Does your healthcare business struggle to keep up with your billing? One of the most challenging yet essential aspects of any healthcare business is billing. A healthcare provider submits a claim to the insurer, goes through a waiting period, follows up, and (if needed) appeals submitted claims that were denied. This can get overwhelming, especially for a constantly busy practice.
Finding an efficient way to manage administrative tasks is the best way to optimize procedures for faster and successful reimbursement. Every healthcare business needs to ensure they have success with their billing procedures.
How Does Medical Billing Work?
Medical billing begins with the patient and the provider. Once a patient completes their visit, diagnosis and procedure codes are assigned (known as ICD codes). These codes are used by insurers (payers) to determine coverage and medical necessity. This information is also included when submitting a medical claim to the payer. After the claim has been submitted, it will be processed by the payer. Some claims are automatically adjudicated, while others require examiners and adjusters for further processing.
Once the claim is approved, the healthcare provider is reimbursed according to contracted rates, and that completes the claims lifecycle. There are times, however, when claims are denied or rejected. When this happens, notice is given to the provider, and the provider can make necessary updates to the claim to resubmit it to the payer. Rejected claims are claims that did not go through claims processing because there was an error on the claim. Some errors include input errors or invalid data. This can be the case when the provider may have sent the claim to the wrong insurance provider or entered incorrect patient information.
- Use a Billing System with Practice Management
Now that we know how the process works let’s discuss how you can optimize your billing to be more efficient using practice management. One of the most common reasons why claims are denied is due to incorrect patient information.

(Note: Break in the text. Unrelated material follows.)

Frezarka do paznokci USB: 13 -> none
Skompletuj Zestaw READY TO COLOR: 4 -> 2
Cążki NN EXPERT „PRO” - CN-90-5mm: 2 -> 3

Typos, antiquated paper-based processing, and the lack of a workflow can be some of the reasons why patient information may be entered incorrectly.

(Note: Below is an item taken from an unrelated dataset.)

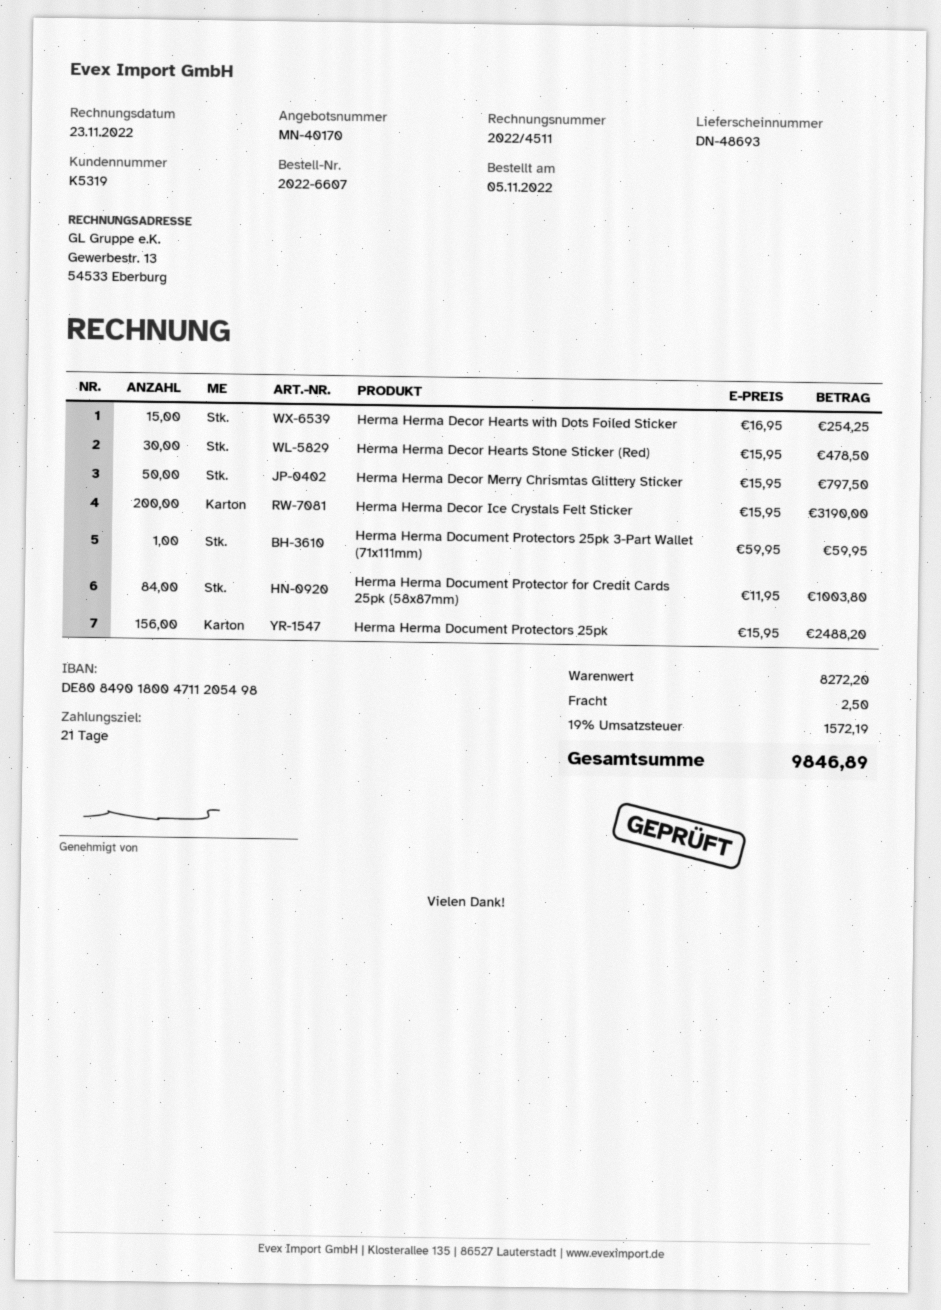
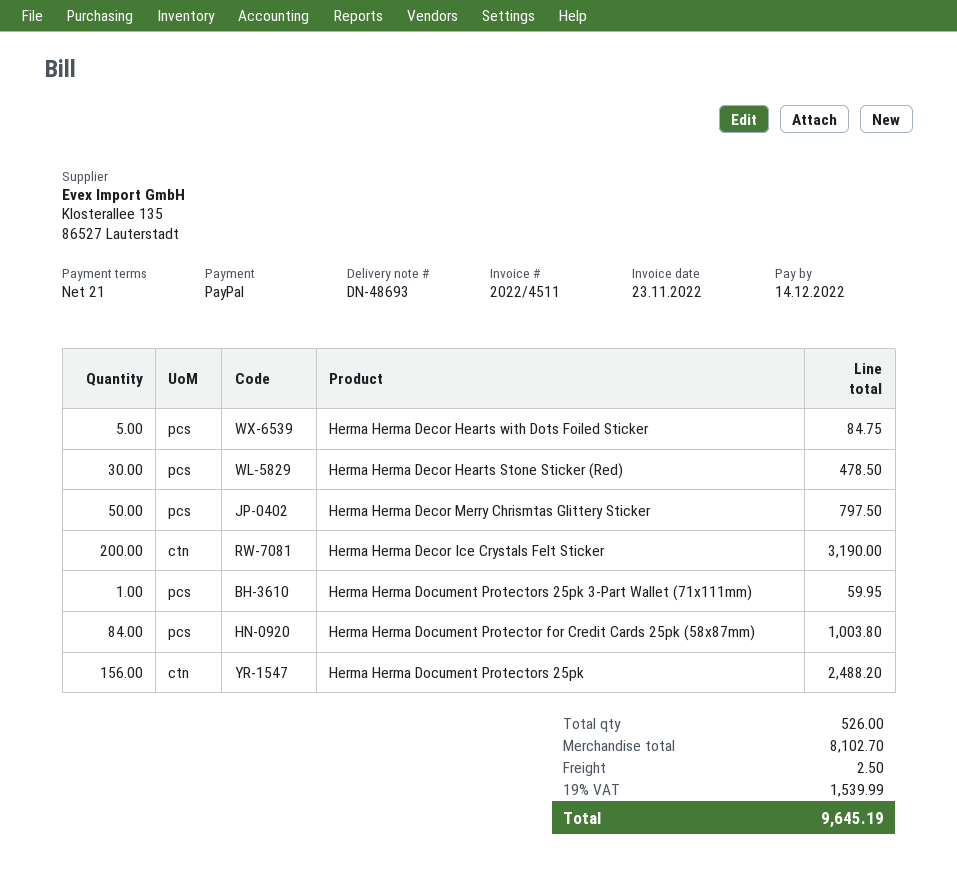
Herma Herma Decor Hearts with Dots Foiled Sticker: 15 for 254.25 -> 5 for 84.75
subtotal: 8272.20 -> 8102.70
tax: 19% = 1572.19 -> 19% = 1539.99
total: 9846.89 -> 9645.19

Using a claims system with practice management, like NextGen EPM reporting, ensures accuracy by allowing the system to cross-check the data for errors. Using a practice management allows for data sharing across systems. You will no longer have to worry about inputting insurance provider information or patient information (electronic health records) every time you make billing statements.
Practice Management also provides training on best practices like automation of common administrative procedures such as claim generation and printing statements. Being able to automate claims and billing statements will help to ensure there are no errors and that your billing runs more efficiently.
- Utilize Flat Rate Monthly Billers
There are times when administrative tasks become overwhelming, and the quality of patient care suffers. When this occurs, it can lead to a loss of revenue. So instead, why not hire flat-rate monthly billers?
Flat rate monthly billers are experienced professionals in all things claims management. Payment posting, collecting copayments, prevention of coding errors (like under coding), and prevention of un-submitted claims are only to mention a few of the many tasks they can handle for your practice. This also prevents from taking away valuable resources your patients need while also alleviating stress from worrying about reimbursement procedures.
- Optimize Revenue Cycle
The third way to help your healthcare business to success is by automating and streamlining administrative procedures. Software like NextGen EPM reporting can automate and streamline various claim processes, which ultimately leads to better cash flow.
The software allows you to stay on top of your revenue cycle by tracking financial performance securely while also identifying trends. It also helps maximize productivity by effectively managing claim denials. Optimizing your revenue cycle is vital in ensuring your practice receives reimbursement from payers.
These are only to mention three ways to help your healthcare practice become successful. By following these tips, you will find that you will no longer be distracted with the administrative processes of your practice by allowing you to concentrate on your patients by providing them high-quality patient care.